Finalmentes Comemorativos


   Eis a época do ano em que mais se misturam sentimentos e emoções... Prazeres e felicidades por deveres cumpridos, desejos realizados, planos construídos, enfim, sensação de ter feito tudo e estar pronto para recomeçar nas novidades que prometem o ano porvir, como também angústia de concluir, recomeçar, rever que as coisas não foram bem assim como haviamos elucrubrado, saudades... uma infinita sensibilidade.
                Nos últimos dias falei com pelo menos 5 pessoas que relataram sentimentos de todas essas ordens, confesso não ter me surpreendido, pelo contrário serviram-me como consolo por ser mais uma neste balaio de sentires que a mim refletem em algumas angústias e quem sabe olhares brilhantes para a novidade que está no ar.
                O fato é que diante desses mixes de sentimentos muitos recursos estão disponíveis para que não nos debrucemos a sentir, ou melhor, para nos auto-anestisiarmos, são as tais vantagens e mais vantagens propostas pelo comércio, os planos de brindes para a virada de ano, as férias glamorosas e etílicas, etc etc etc, será que alguém vai ter tempo para pensar nesse turbilhão de sentimentos ou vai ser assim mesmo, uma comprinha aqui, um goró alí e puft hora de trabalhar pra pagar as dividas...
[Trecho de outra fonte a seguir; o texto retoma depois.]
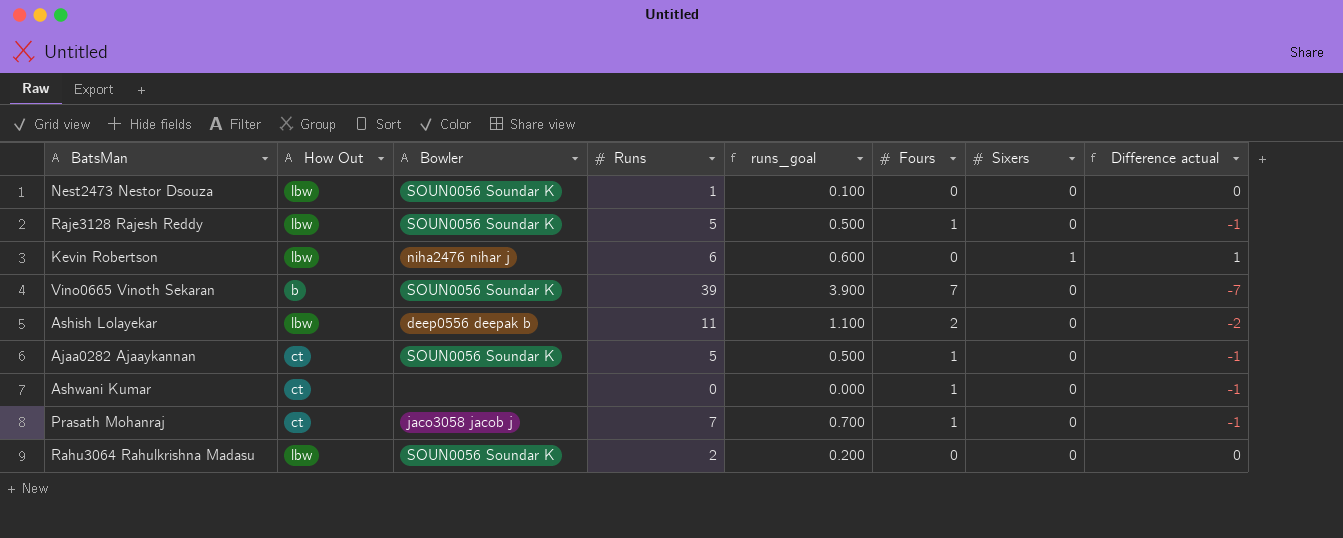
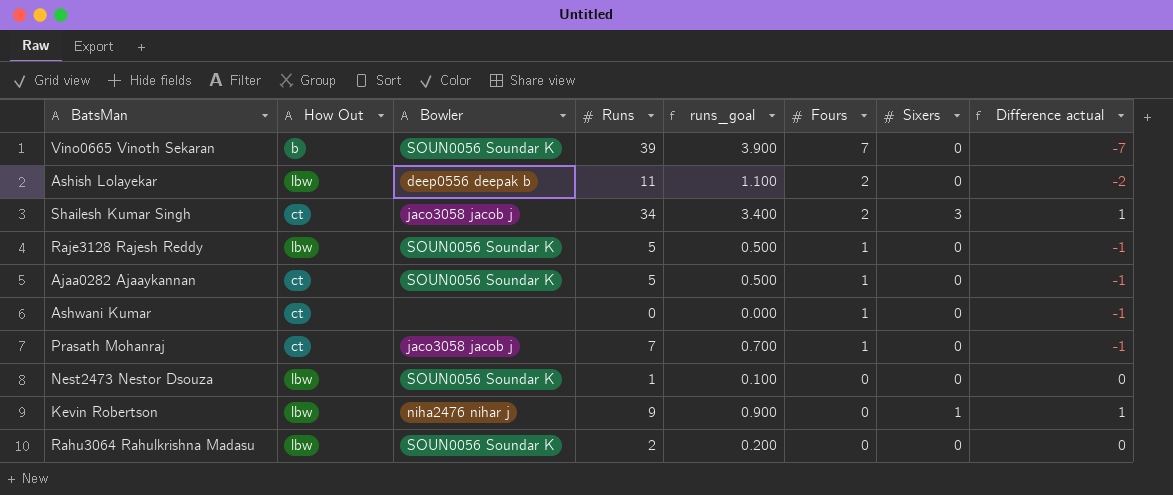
row order: none -> Fours descending
row Shailesh Kumar Singh: none -> ct | jaco3058 jacob j | 34 | 3.400 | 2 | 3 | 1
Kevin Robertson | Runs: 6 -> 9
Kevin Robertson | runs_goal: 0.600 -> 0.900

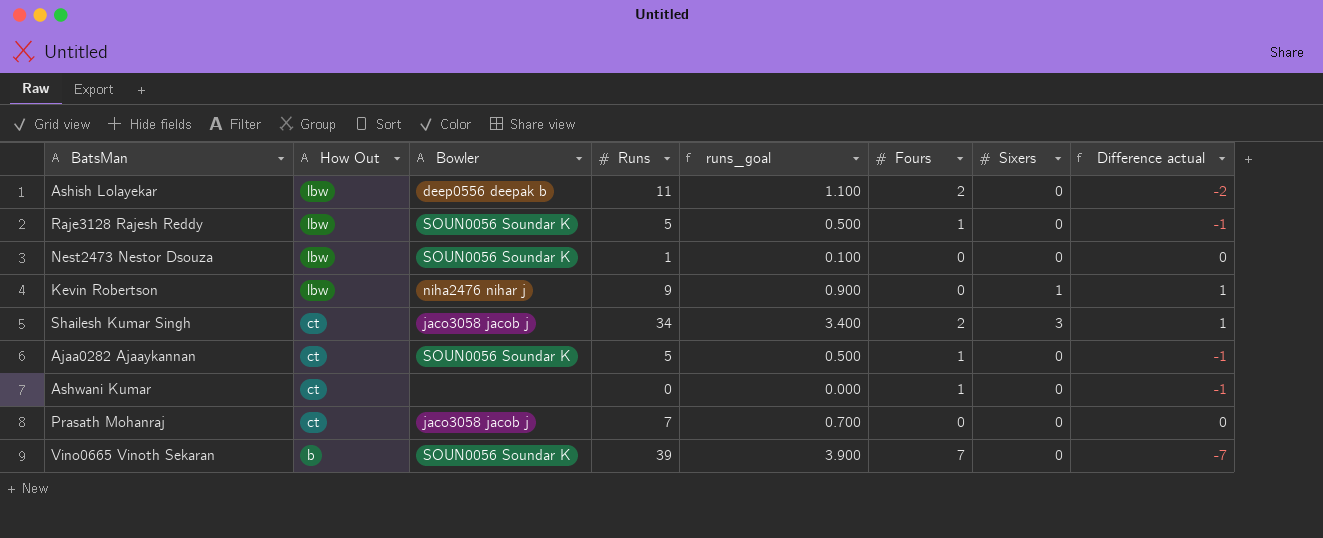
row order: Fours descending -> How Out descending
row Rahu3064 Rahulkrishna Madasu: lbw | SOUN0056 Soundar K | 2 | 0.200 | 0 | 0 | 0 -> none
Prasath Mohanraj | Fours: 1 -> 0
Prasath Mohanraj | Difference actual: -1 -> 0

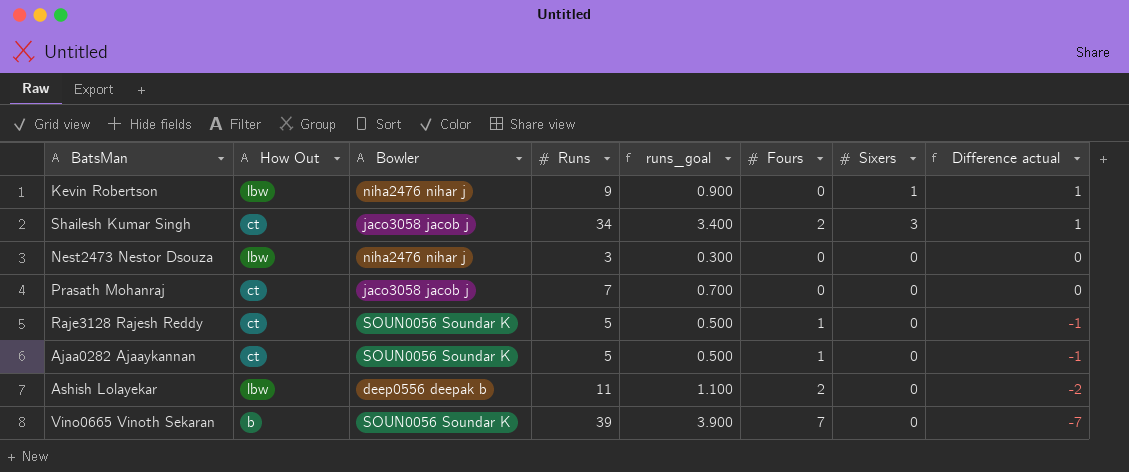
row order: How Out descending -> Difference actual descending
row Ashwani Kumar: ct | none | 0 | 0.000 | 1 | 0 | -1 -> none
Nest2473 Nestor Dsouza | Bowler: SOUN0056 Soundar K -> niha2476 nihar j
Nest2473 Nestor Dsouza | Runs: 1 -> 3
Nest2473 Nestor Dsouza | runs_goal: 0.100 -> 0.300
Raje3128 Rajesh Reddy | How Out: lbw -> ct

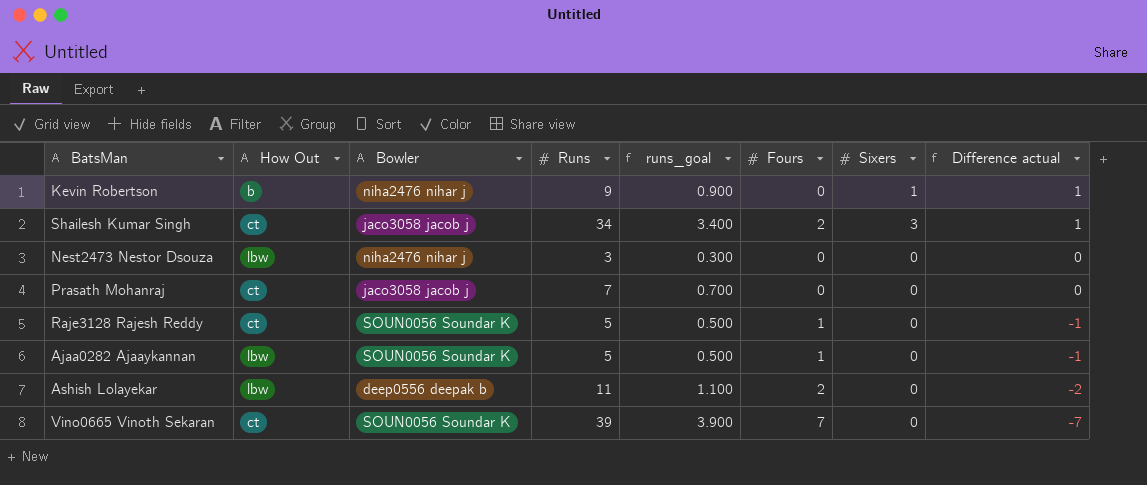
Kevin Robertson | How Out: lbw -> b
Ajaa0282 Ajaaykannan | How Out: ct -> lbw
Vino0665 Vinoth Sekaran | How Out: b -> ct

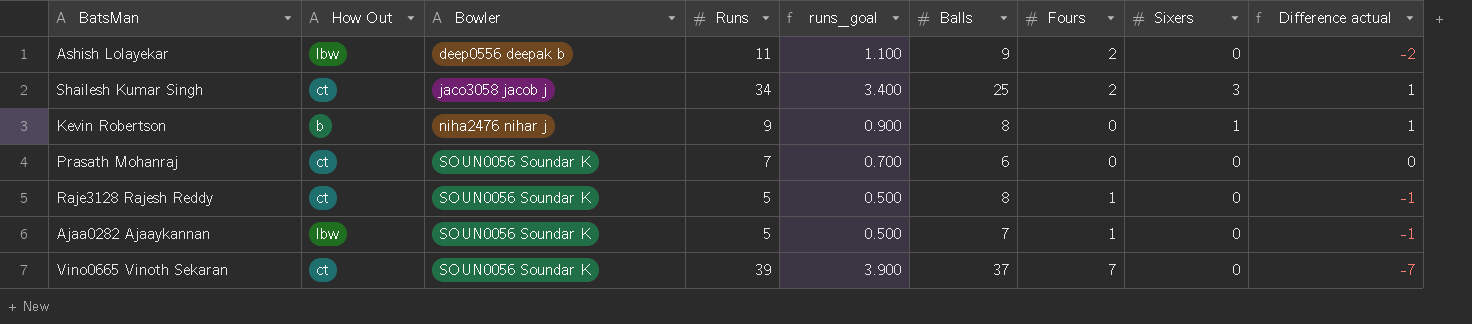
row order: Difference actual descending -> Bowler ascending
column Balls | position: none -> 6
row Nest2473 Nestor Dsouza: lbw | niha2476 nihar j | 3 | 0.300 | 0 | 0 | 0 -> none
Prasath Mohanraj | Bowler: jaco3058 jacob j -> SOUN0056 Soundar K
                Sei lá, talvez a vida seja dura demais mesmo para que algumas pessoas se ponham a pensar, ou melhor, acho que os pensamentos lhes colocariam diante de uma realidade tão pesada que não teriam mínimas forças para revelarem tantos amigos secretos, fazerem tantas belas caras nos encontros familiares, é, talvez tivessem que encarar um bom sofá, caminha e ar condicionado pra darem conta da imensidão que se vive em um ano, ou mais e mais no acumulado de uma vida não elucubrada.
                Eu sei, talvez eu pense demais, me pergunte tanto que não encontre respostas, mas hora eu prefiro uma vida com perguntas verdadeiras que um cotidiano anestesiado por artificialidades comemorativas.
                Bons pensamentos e já que está na moda, que os encontros desses finalmentes cotidianos lhes permitam findar e recomeçarem de uma maneira inusitada, assim, desejo um caminhar disponível ao inusitada à todos.